Note: I wrote a similar title for a blog post I was writing at work, but some of the kids thought no-one would get the reference (probably because they didn’t and didn’t want to look stupid). So if you get the reference, please let me know!
Anyway, onto our regular scheduled show:
I’ve tried minimisation, I’ve tried to get rid of stuff. I’ve followed the advice that tells us that the path to inner peace means owning fewer things. Be ruthless and eliminate technological excess because that’s what is causing brainrot.
I’ve arrived at the conclusion that this advice is largely written by the kinds of people who fold their socks into tiny origami sculptures and describe their morning routine as “intentional.”
What happens when we try to put everything into one device though? For me, it means constantly switching between seventeen different apps, each one screaming for attention. Was I using my phone, or was my phone using me? Constant email notifications, social media updates, news alerts, and the persistent feeling that I should probably check if anyone had replied to that message I sent three minutes ago.
On the flip side, my wife glides through life with the latest iPhone, perpetually attached to her hand and buds in ears. She’s on it constantly, chatting, reading, messaging, scrolling, shopping, navigating, photographing. It’s impressive, really. She’s achieved a level of single-device mastery that borders on the supernatural.
I, on the other hand, have gone in the complete opposite direction. I bought an affordable Samsung A55 phone and a small Samsung tablet and a Mac Mini. Combined, they cost less than her latest iPhone. And this is how I discovered digital compartmentalisation.
It sounds like something a management consultant would charge you three thousand pounds to explain in a PowerPoint presentation – maybe I should put this post behind a paywall, but I’m a generous person. The concept is stupidly simple. Instead of trying to do everything on one device, I’ve split my digital life across multiple devices, each with its own specific purpose.
The phone is for phone things like calls, messages, paying for parking, maps, the occasional emergency Google search when I’m out and need to settle an argument about whether penguins have knees. (They do, apparently. You’re welcome.) But, it’s not for <everything>. I’ve deliberately kept it lean.
The small tablet is for reading. I’ve read more books and articles on my tablet in the last few weeks than in the last year. I put this down to not having all the other notifications and distractions, and of course having a bigger screen helps me focus.

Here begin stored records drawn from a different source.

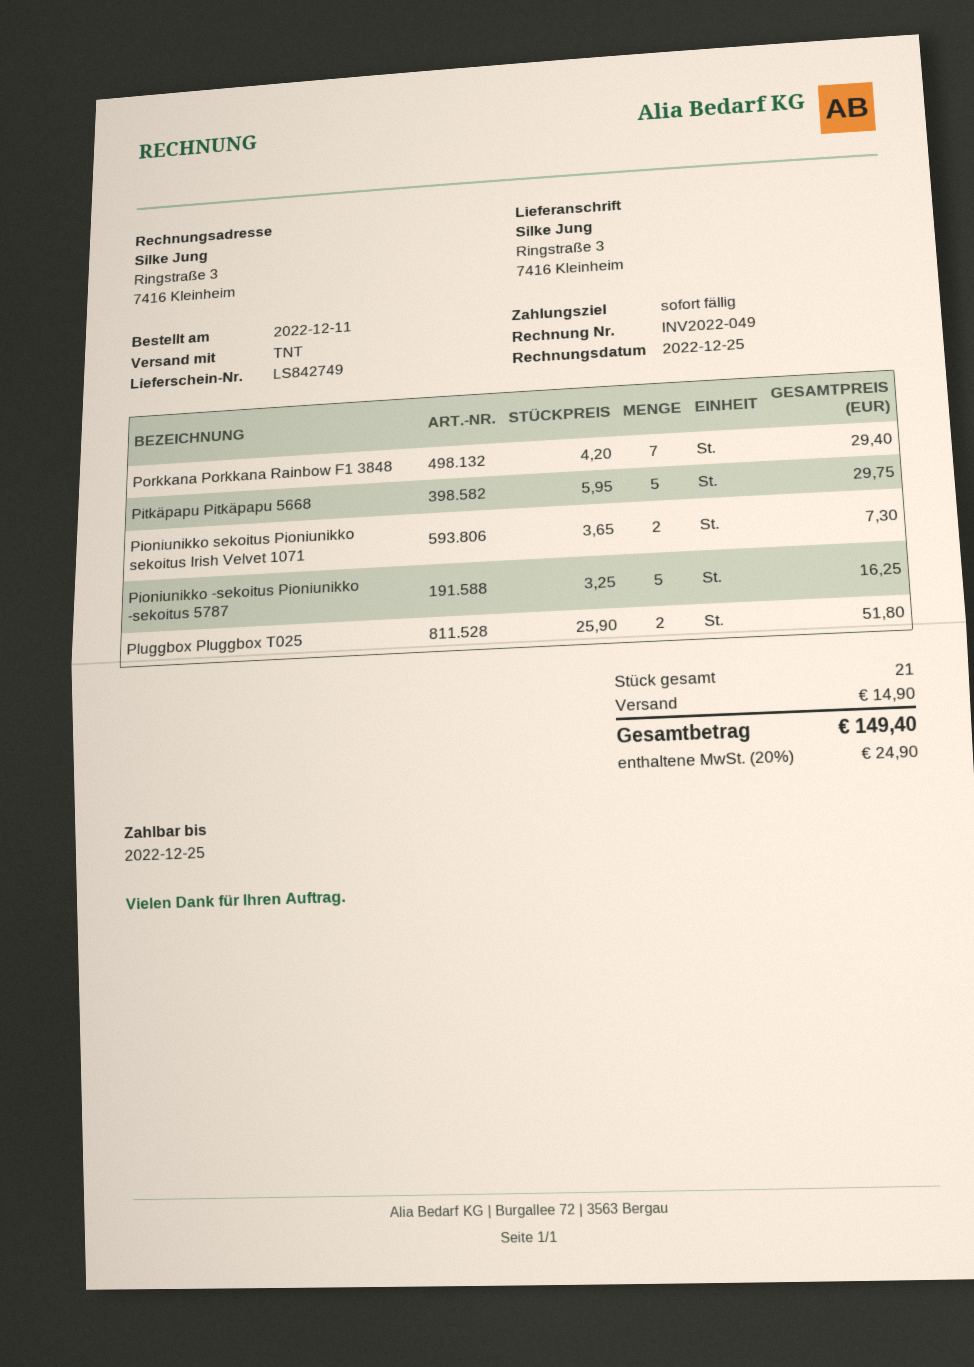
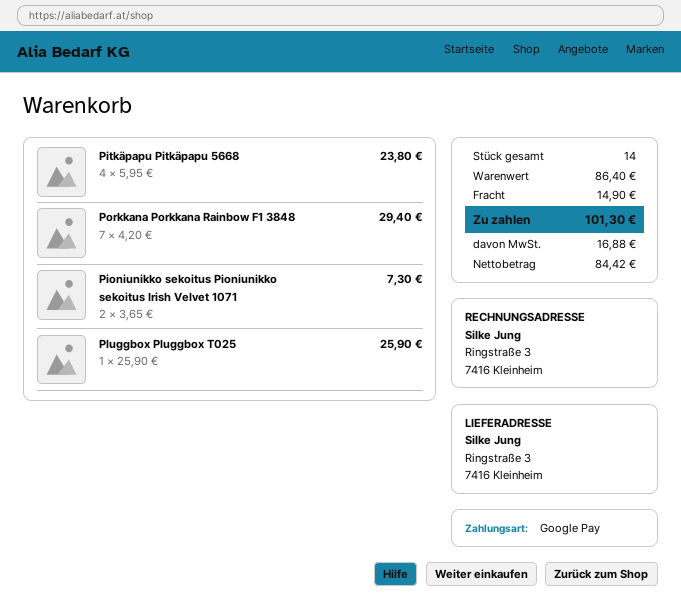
Pitkäpapu Pitkäpapu 5668: 5 x 5.95 = 29.75 -> 4 x 5.95 = 23.80
Pioniunikko -sekoitus Pioniunikko -sekoitus 5787: 5 x 3.25 = 16.25 -> none
Pluggbox Pluggbox T025: 2 x 25.90 = 51.80 -> 1 x 25.90 = 25.90
total quantity: 21 -> 14
tax: 24.90 -> 16.88
total: 149.40 -> 101.30

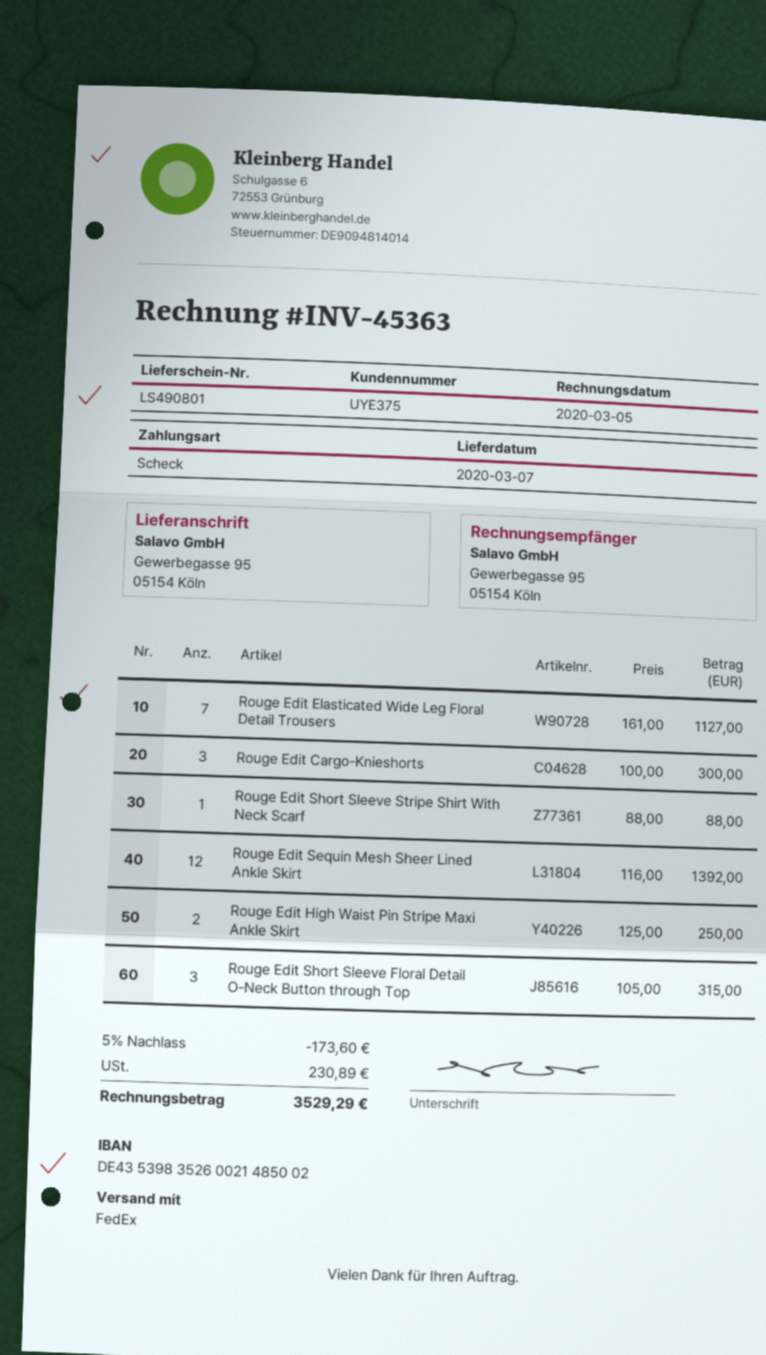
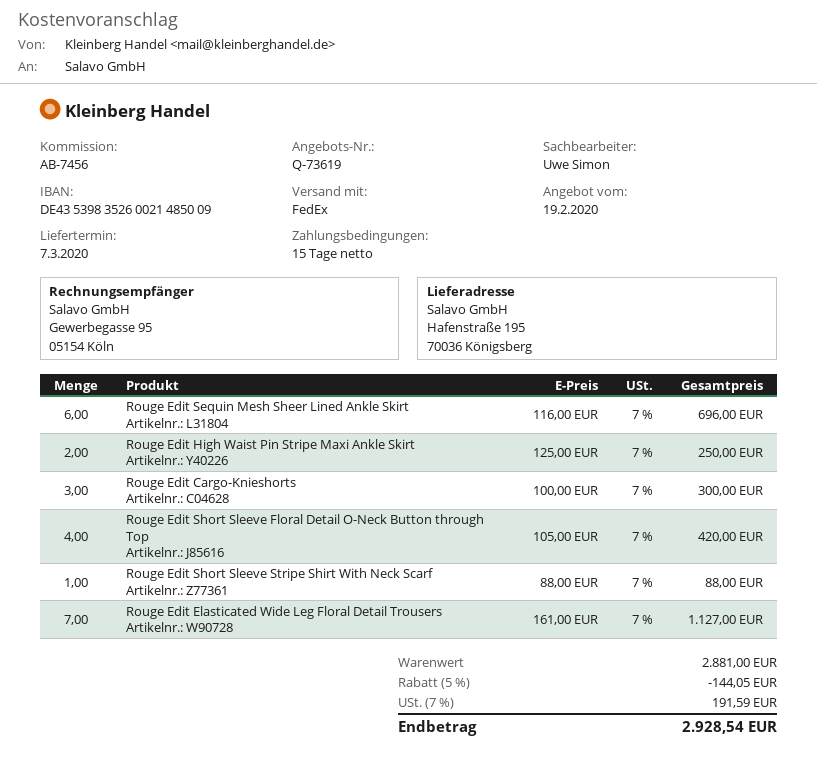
bank account: DE43539835260021485002 -> DE43539835260021485009
ship to: Gewerbegasse 95, 05154 Köln -> Hafenstraße 195, 70036 Königsberg
Rouge Edit Sequin Mesh Sheer Lined Ankle Skirt: 12 x 116.00 = 1392.00 -> 6 x 116.00 = 696.00
Rouge Edit Short Sleeve Floral Detail O-Neck Button through Top: 3 x 105.00 = 315.00 -> 4 x 105.00 = 420.00
discount: 5% = 173.60 -> 5% = 144.05
tax: 230.89 -> 191.59
total: 3529.29 -> 2928.54

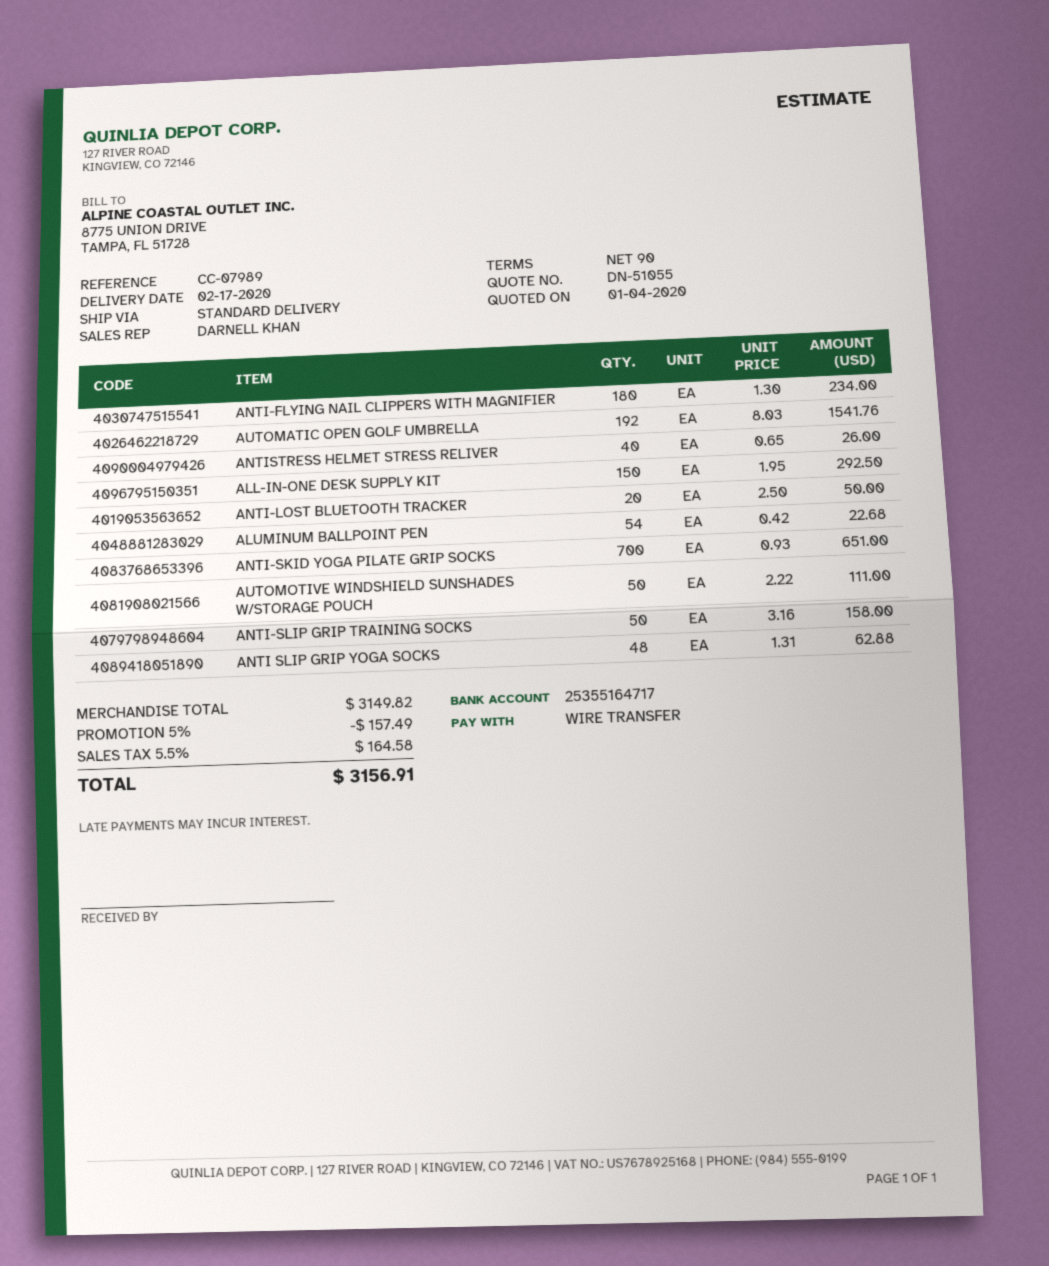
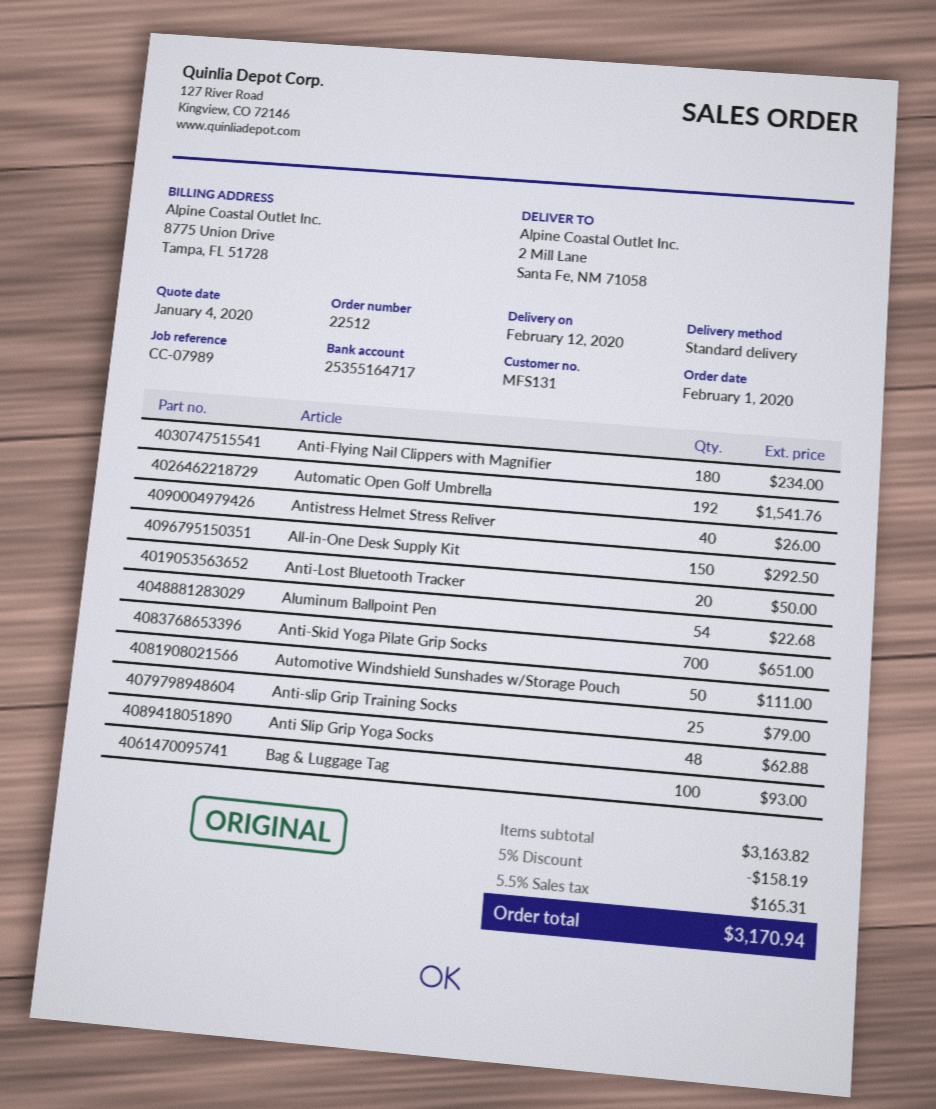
delivery date: 2020-02-17 -> 2020-02-12
ANTI-SLIP GRIP TRAINING SOCKS: 50 for 158.00 -> 25 for 79.00
Bag & Luggage Tag: none -> 100 for 93.00
subtotal: 3149.82 -> 3163.82
discount: 5% = 157.49 -> 5% = 158.19
tax: 5.5% = 164.58 -> 5.5% = 165.31
total: 3156.91 -> 3170.94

The Mac Mini handles the serious work like writing, research, vibe-coding, or anything that requires an actual keyboard and the ability to have more than one window open.
My life has felt a lot more calmer, which is strange considering I now have more technology than before.
I think the problem isn’t down to the number of devices, it’s more about lacking boundaries. When everything is on one device, everything becomes a jumbled mess. Yes, I’ll reply to that email, while I’m halfway through reading a chapter, and ooh better keep that TikTok streak going with Andy before midnight. The last time I missed a day and reset our streak, he didn’t speak to me for 3 days.
This compartmentalisation creates a good kind of friction. And I know it’s not just me. When I was at dinner with Thom a week or so ago, he gave me an update on the book he was writing and pulled out this portable keyboard and a tiny distraction-free writing display.

It was exciting to see how he too was embracing digital compartmentalisation to help him focus and write his book.
While at the conference the next day, in an attempt to sound intelligent, I was sharing this concept with an attendee, who said, “It sounds a lot like Zero Trusting Yourself” and I thought that it’s a far label than what I called it. So, I should really update the title of this post to
Zero Trusting Myself: Or How I Learned to Stop Worrying and Love Multiple Screens
But a lot of you kids probably wouldn’t get the reference.